___ Supplied records ___

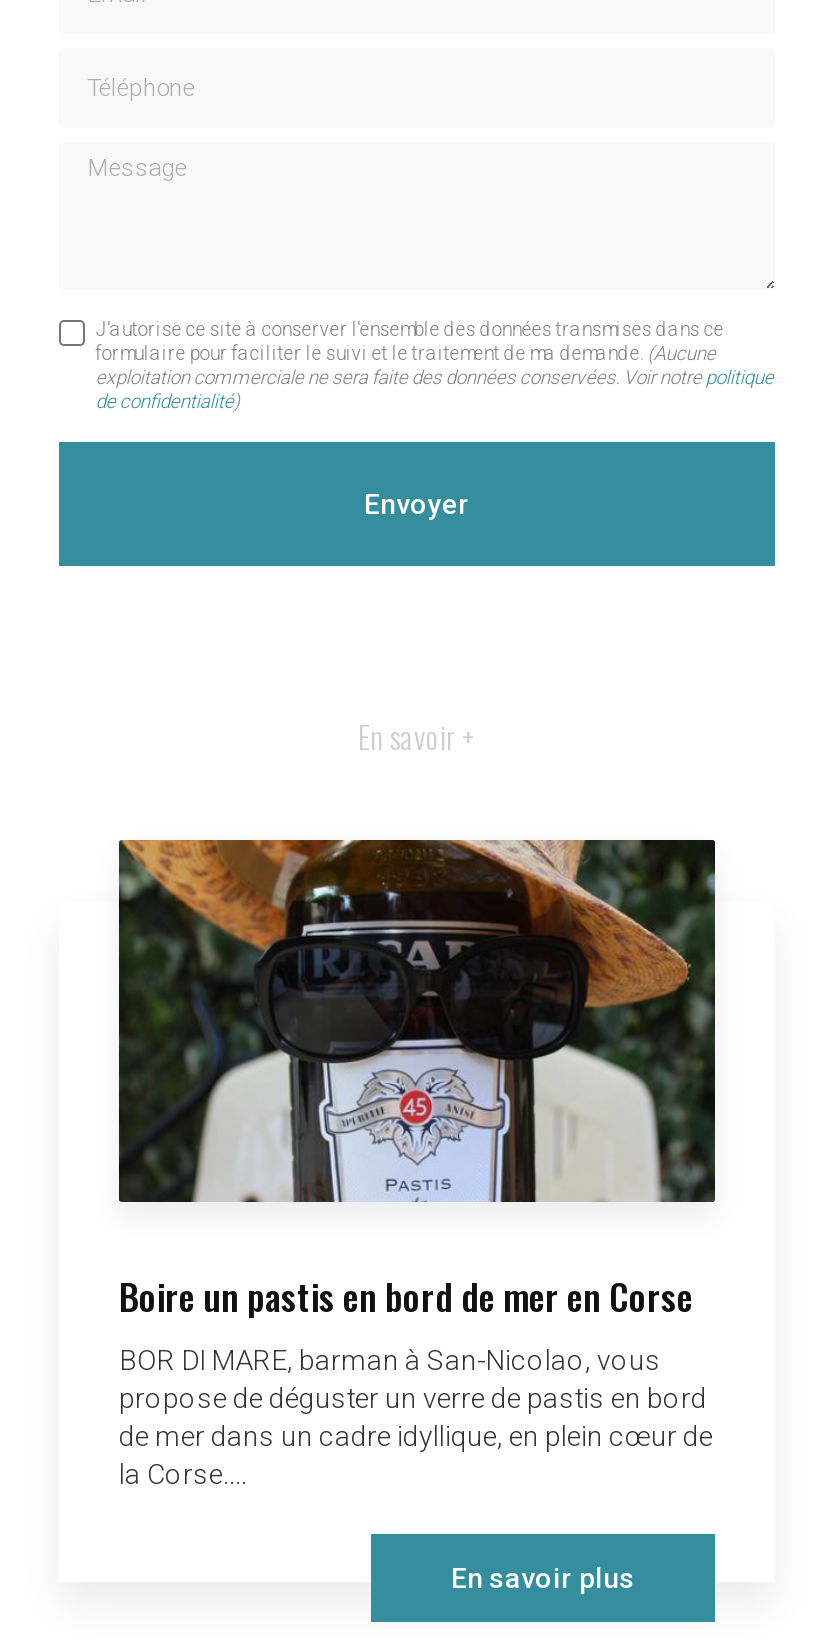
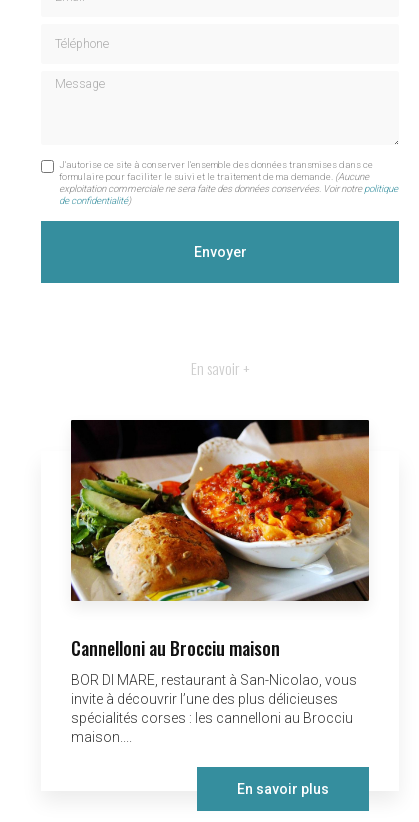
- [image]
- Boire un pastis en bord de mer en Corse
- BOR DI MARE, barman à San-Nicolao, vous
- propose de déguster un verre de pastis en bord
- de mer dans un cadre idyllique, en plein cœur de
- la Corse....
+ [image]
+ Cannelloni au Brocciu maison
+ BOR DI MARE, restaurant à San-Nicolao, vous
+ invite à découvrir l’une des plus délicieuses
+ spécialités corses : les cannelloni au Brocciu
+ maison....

___
___ Supplied records ___

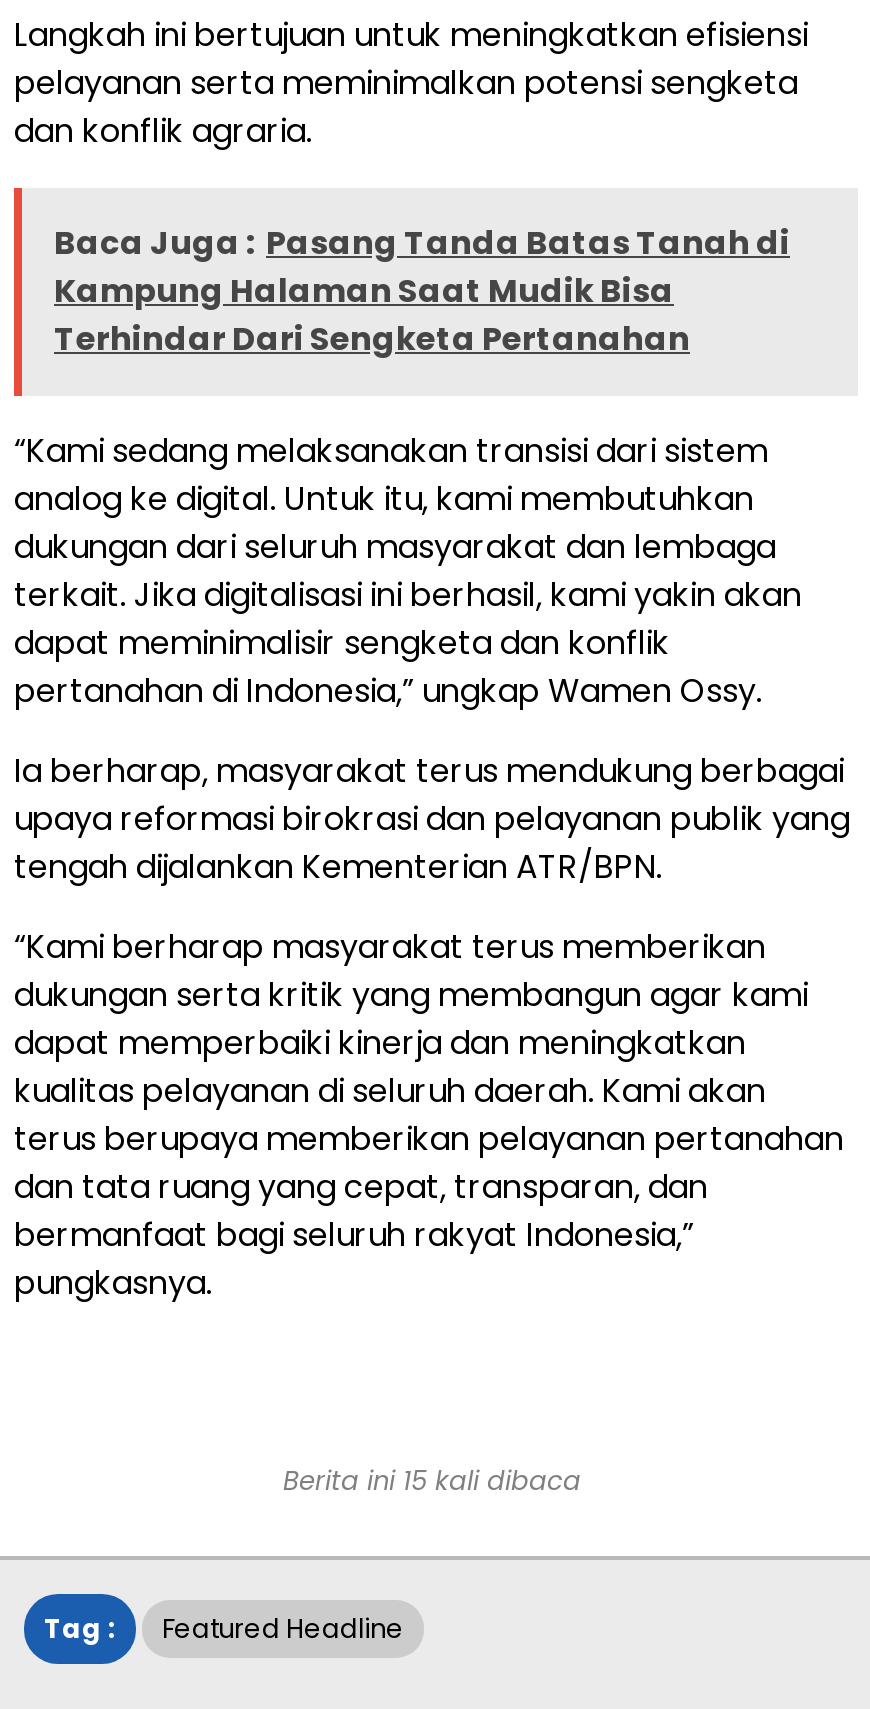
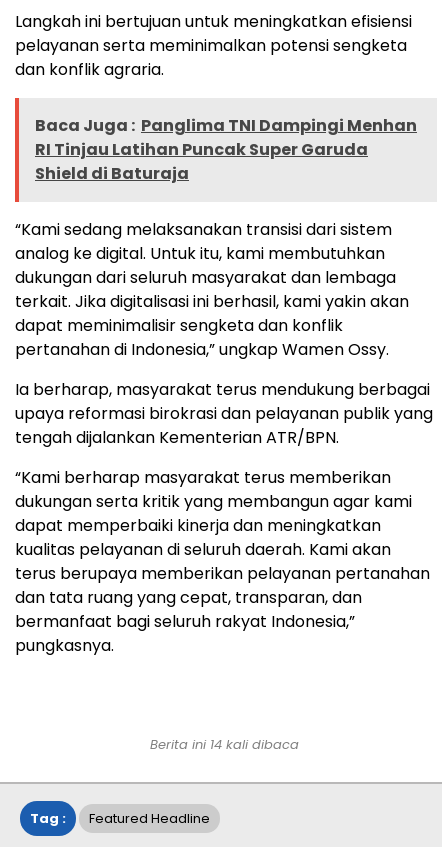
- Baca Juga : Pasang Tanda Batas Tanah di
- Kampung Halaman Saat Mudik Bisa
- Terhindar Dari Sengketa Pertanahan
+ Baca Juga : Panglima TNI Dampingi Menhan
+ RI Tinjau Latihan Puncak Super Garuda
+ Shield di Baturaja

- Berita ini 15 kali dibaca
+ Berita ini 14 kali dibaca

___

■ **What the exercise asks**
Among the lines of the material, find those that hold the word "Brocciu" and copy them.

■ **Answer for this exercise**
+ Cannelloni au Brocciu maison
+ spécialités corses : les cannelloni au Brocciu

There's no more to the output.